What is being asked: Below is a set of entries. Reproduce exactly the lines from the one containing "RFX Sport Front" through the end, both included.

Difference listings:
>>>

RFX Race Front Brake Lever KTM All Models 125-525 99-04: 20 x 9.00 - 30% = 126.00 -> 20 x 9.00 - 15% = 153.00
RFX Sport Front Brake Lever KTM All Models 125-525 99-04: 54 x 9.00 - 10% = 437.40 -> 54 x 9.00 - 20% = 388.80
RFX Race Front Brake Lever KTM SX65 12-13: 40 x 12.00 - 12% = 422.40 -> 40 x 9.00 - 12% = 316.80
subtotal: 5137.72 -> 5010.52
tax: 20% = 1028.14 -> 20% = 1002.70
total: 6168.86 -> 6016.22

<<<

Task answer:
RFX Sport Front Brake Lever KTM All Models 125-525 99-04: 54 x 9.00 - 10% = 437.40 -> 54 x 9.00 - 20% = 388.80
RFX Race Front Brake Lever KTM SX65 12-13: 40 x 12.00 - 12% = 422.40 -> 40 x 9.00 - 12% = 316.80
subtotal: 5137.72 -> 5010.52
tax: 20% = 1028.14 -> 20% = 1002.70
total: 6168.86 -> 6016.22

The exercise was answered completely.